Recuerdo el relato de un paciente “ Estábamos sentados
cenando con mis amigos y justo llegó Juán hace mucho
que no lo veíamos, nos pusimos a recordar cosas y salió
el tema de Carlos su hermano que fue muy amigo mío. Me sacó
el apetito el hijo de puta... me clavé un Rivotril y le di
uno a Beatriz, ella también es muy sensible, porque sino me
tenía que ir”. Yo no sabía que era lo que le hacía
mal de la presencia de su amigo y se lo pregunté: ¿Qué
dijo que le asustó tanto? “No le voy a pasar a usted
toda esta mierda- dijo el paciente- yo ya estuve vomitando toda la
noche, por suerte Beatriz me tuvo la vela. Hay gente que siente placer
en contar cosas, yo entiendo era su hermano y él necesita desahogarse,
pero yo no puedo escuchar más, se me revuelven las tripas”.
Pero yo si – le dije- y acá puede hablar lo que quiera.
Empezó a hablar dando rodeos, y al rato estaba llorando al
recordar al amigo desaparecido, hacía 25 años. Yo, sentada
atrás hacía también un esfuerzo para controlar
mis emociones y permitirle que siga hablando.

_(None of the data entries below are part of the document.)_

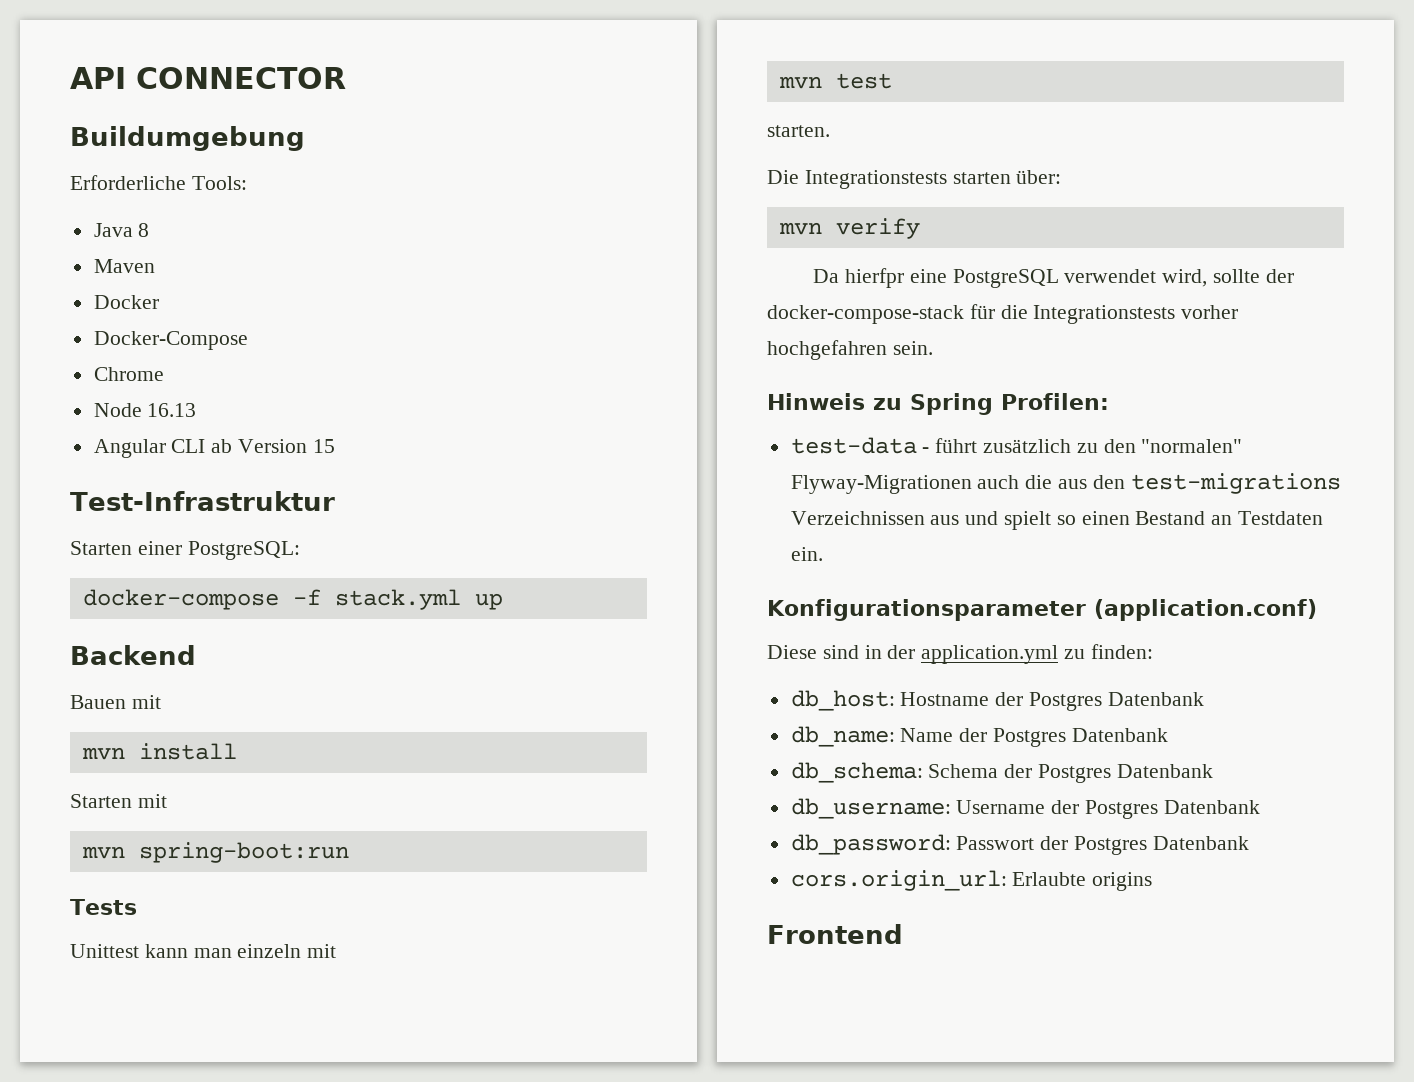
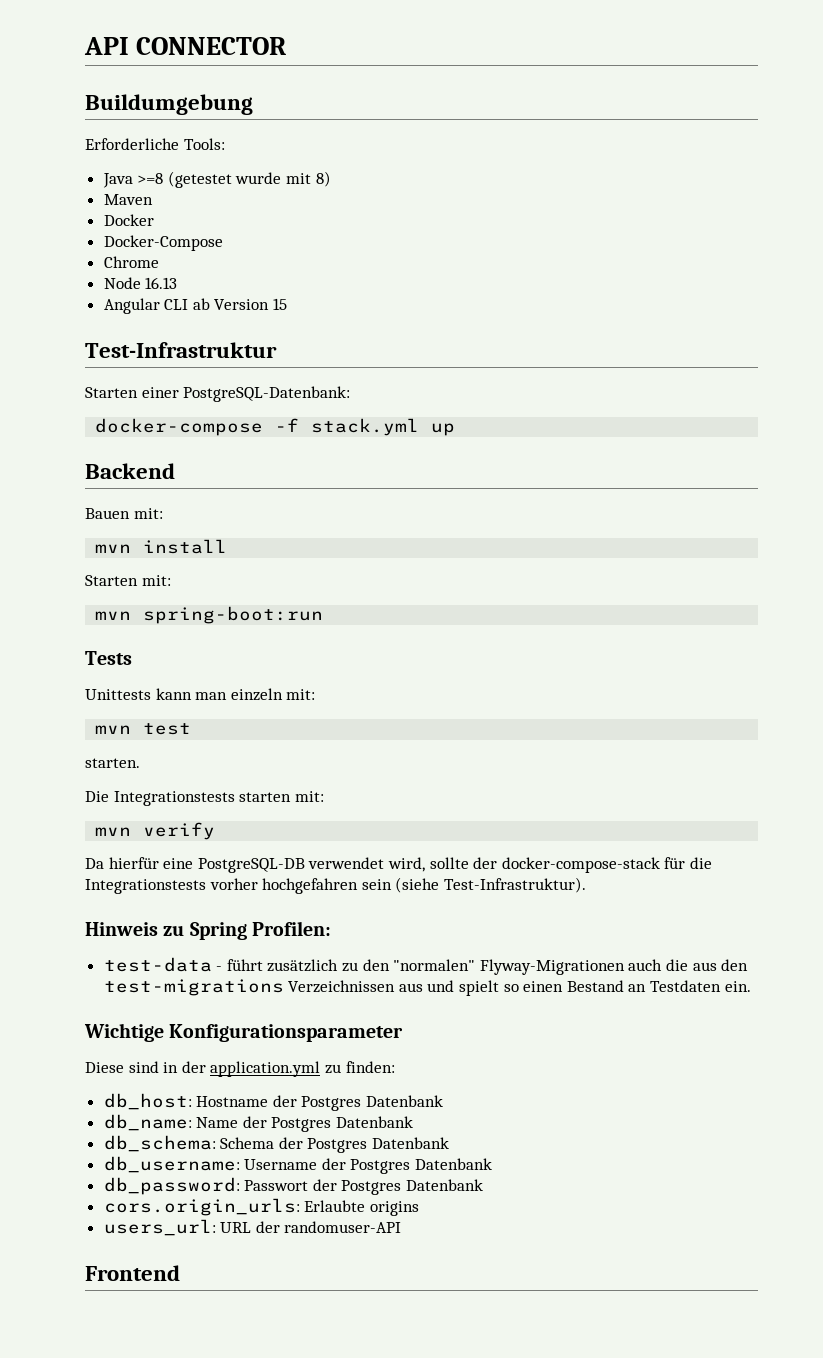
- Java 8
+ Java >=8 (getestet wurde mit 8)
- Starten einer PostgreSQL:
+ Starten einer PostgreSQL-Datenbank:
- Bauen mit
+ Bauen mit:
- Starten mit
+ Starten mit:
- Unittest kann man einzeln mit
+ Unittests kann man einzeln mit:
- Die Integrationstests starten über:
+ Die Integrationstests starten mit:
- Da hierfpr eine PostgreSQL verwendet wird, sollte der docker-compose-stack für die Integrationstests vorher hochgefahren sein.
+ Da hierfür eine PostgreSQL-DB verwendet wird, sollte der docker-compose-stack für die Integrationstests vorher hochgefahren sein (siehe Test-Infrastruktur).
- Konfigurationsparameter (application.conf)
+ Wichtige Konfigurationsparameter
- cors.origin_url: Erlaubte origins
+ cors.origin_urls: Erlaubte origins
+ users_url: URL der randomuser-API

Hace un tiempo me puse en contacto con personas especialmente dedicadas
a recoger testimonios sobre lo vivido en los campos de concentración
en la segunda Guerra Mundial. La mayoría de las personas que
recogieron los datos referían lo siguiente. Los entrevistados
pedían el anonimato y muy especialmente que dichos documentos
jamás fueran leídos a sus familiares. También
quiero agregar que los terapeutas que trabajan con personas que han
sufrido torturas y vejaciones absorven el sufrimiento aún cuando
sean personas muy experimentadas.
Cuando se logra poner en palabras lo horroroso, lo siniestro e innombrable
se da el cambio psíquico. Uno tendría que poder captar
esos momentos privilegiados para escuchar y que el sujeto pueda explayarse.
Hablar es la posibilidad de sacar afuera algo que ha usurpado y a
veces destruido la psique. El analista ayuda al paciente a reencontrarse
con partes suyas antiguas y escindidas y a integrarlas dentro de su
yo. Hablar es crear la posibilidad de expulsar de sí algo malo,
para lo que hace falta alguien que, como dijo una vez una colega,
“sostenga la cabeza cuando el otro vomita”. El maltratado,
el torturado, física o psíquicamente tiene que hacer
un esfuerzo más grande que los demás para hablar porque
le han cortado el pensamiento y tiene grandes dificultades para pensar
por sí mismo. Ha perdido parte de su identidad, de su voz y
vive buscando permanentemente sus límites, porque se confunden
con lo torturante. Nosotros, la sociedad tenemos que crear espacios
y momentos dónde se pueda hablar libremente, es una forma de
entender y metabolizar el pasado y seguir para adelante.
Por último, faltaría agregar el pánico, la vergüenza
y la soledad que sufren los que infrigieron el mal, y los familiares
que lo han descubierto, porque no pueden reaccionar de la única
forma que saben, con violencia. Y no es que no quieran hablar sino
que, a ellos, nadie quiere escucharlos.